Recensione a cura di Raffaele, un nostro lettore, che ringraziamo.

Nato nel 2010 come launcher di default installato su un terminale che purtroppo non è mai stato commercializzato, Splay fa la sua inaspettata comparsa nello store di Google in versione beta, quindi liberamente scaricabile.

Il punto di forza di questo launcher è senza dubbio la possibilità di accedere a tutte le principali funzioni del dispositivo facendo semplicemente scorrere il pollice sullo schermo, da destra verso sinistra, senza mai staccarlo. Questa modalità d’interazione, comunemente conosciuta con il termine “swype”, non è sicuramente una novità; sono ormai tantissime le applicazioni che la implementano in modo più o meno efficace, ma nel caso di Splay lo swype assume un’importanza centrale per l’esperienza utente.

Una volta installato sul proprio terminale veniamo accolti da un filmato introduttivo ben realizzato, dopodiché veniamo lasciati liberi di esplorare, provare e impratichirci.

La prima cosa che salta all’occhio è che Splay non ha proprio nulla in comune con gli altri launcher: l’interfaccia grafica è estremamente pulita e stilizzata e non è possibile scorrere le pagine o inserire i widget, almeno per momento. Il “ventaglio” che si apre a partire dal centro del lato destro dello schermo identifica i vari “settori” dai quali è possibile accedere, come già detto, alle funzioni principali del terminale.

La prima coppia di “raggi” identifica il settore telefonia: Phone. Toccandolo con il pollice il ventaglio principale si chiuderà automaticamente per lasciare spazio ad un ventaglio di opzioni secondarie. Sarà così possibile accedere, scorrendo verso il centro dello schermo, alla tastiera di composizione, ai contatti, alle chiamate perse, ai profili del telefono (normale, silenzioso o meeting) e via dicendo.

Il secondo settore , denominato Diary, permette di accedere alle funzioni di composizione diretta di mail e messaggi e al calendario. Il terzo settore, Media, consente di accedere istantaneamente agli album ed alle ultime foto caricate, alla fotocamera, ai lettori multimediali e perfino al file manager scelto dell’utente. Infine abbiamo il settore Apps, che permette di aprire la lista totale delle applicazioni installate sul terminale, di raggiungere Google Play e di scegliere fino a sette applicazioni preferite per l’accesso rapido.

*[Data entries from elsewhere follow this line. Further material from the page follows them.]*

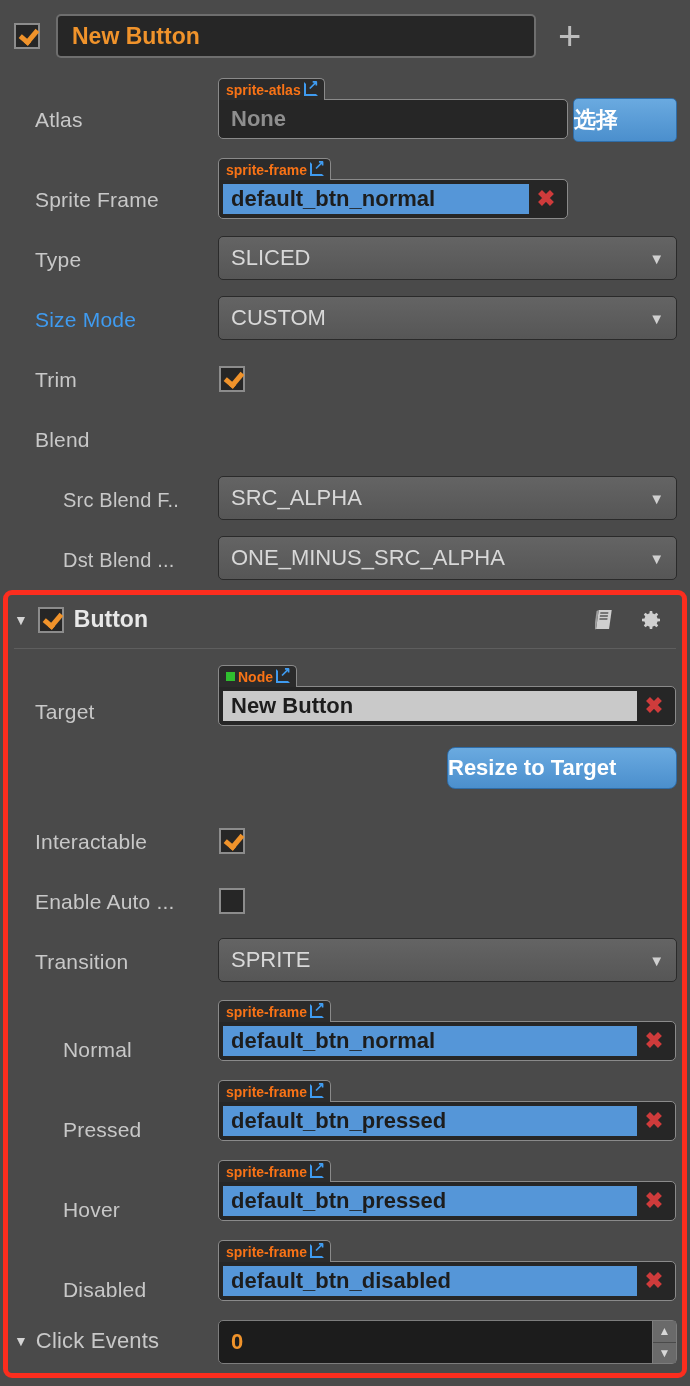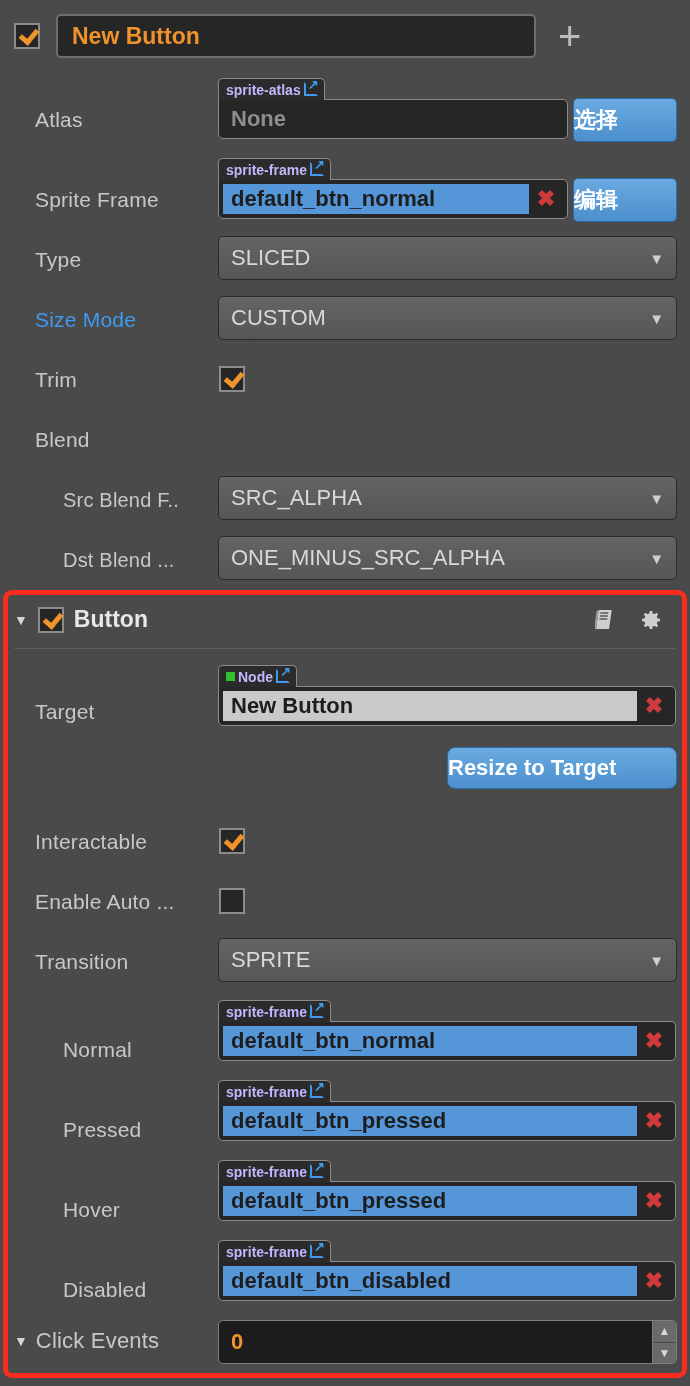--- a/index.html
+++ b/index.html
@@ -40,21 +40,21 @@
     user-select: none;
   }
 
   
   .assetbox { position: absolute; }
   .tab {
     position: absolute; top: 0; left: 0; height: 22px;
     background: #2b2b2b; border: 1px solid #8a8a8a; border-bottom: none;
     border-radius: 5px 5px 0 0;
     display: flex; align-items: center; gap: 3px; padding: 0 7px 0 7px;
-    color: #c4b5fd; font-size: 14px; font-weight: 700; white-space: nowrap;
+    color: #f97316; font-size: 14px; font-weight: 700; white-space: nowrap;
     z-index: 2;
   }
   .tab .greensq { width: 9px; height: 9px; background: #2fbf2f; display: inline-block; }
   .extlink { display: inline-block; width: 13px; height: 13px; position: relative; }
   .extlink::before {
     content: ""; position: absolute; left: 0; bottom: 0; width: 10px; height: 10px;
     border: 2px solid #3f9bf0; border-top-color: transparent; border-right-color: transparent;
   }
   .extlink::after {
     content: "↗"; position: absolute; right: -2px; top: -5px;
@@ -158,23 +158,20 @@
   </div>
   <div class="assetbox" style="left:218px; top:158px; width:350px; height:62px;">
     <div class="tab">
       <span>sprite-frame</span>
       <span class="extlink"></span>
     </div>
     <div class="assetfield" style="width:350px;">
       <div class="assetval sel">default_btn_normal</div>
       <div class="xbtn">✖</div>
     </div>
-  </div>
-  <div class="bluebtn" style="position:absolute;left:573px;top:178px;width:104px;height:44px;">
-    <span>编辑</span>
   </div>
 
   <div class="row" style="top:238px;height:44px;">
     <div class="lbl" style="position:absolute;left:35px;">Type</div>
   </div>
   <div class="dd" style="left:218px;top:236px;width:459px;">
     <span>SLICED</span>
     <span class="caret">▼</span>
   </div>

Esiste infine un terzo eventuale ultimo livello di accesso, raggiungibile sempre scorrendo il pollice da destra verso sinistra, dipendente dal settore secondario sul quale abbiamo deciso di fermare il nostro indispensabile pollice. Da Phone sarà quindi possibile aprire il sotto-ventaglio dei Preferiti, mentre dal Calendario potremo agilmente visualizzare l’anteprima istantanea degli eventi del giorno corrente e di quello successivo.

Che dire infine di questo Splay? A me ha piacevolmente impressionato per via del suo carattere innovativo e dell’estrema fluidità generale, condita con delle animazioni semplici ma ad effetto. Personalmente non ho sentito troppo la mancanza dei widget ed i pochi che utilizzo li visualizzo tramite SwypePad, un’altra applicazione che apprezzo parecchio per via della sua immediatezza. Certo i crash sporadici non mancano ed il livello di personalizzazione è ancora piuttosto basso (di fatto ad oggi è unicamente possibile scegliere le sette applicazioni preferite) ma penso che con gli aggiornamenti futuri le cose non potranno che migliorare. Per questo motivo ho deciso di tenerlo installato sul mio amato Galaxy Note 2, per il quale Splay sembra essere progettato appositamente: adesso con solo dito riesco a fare tutto!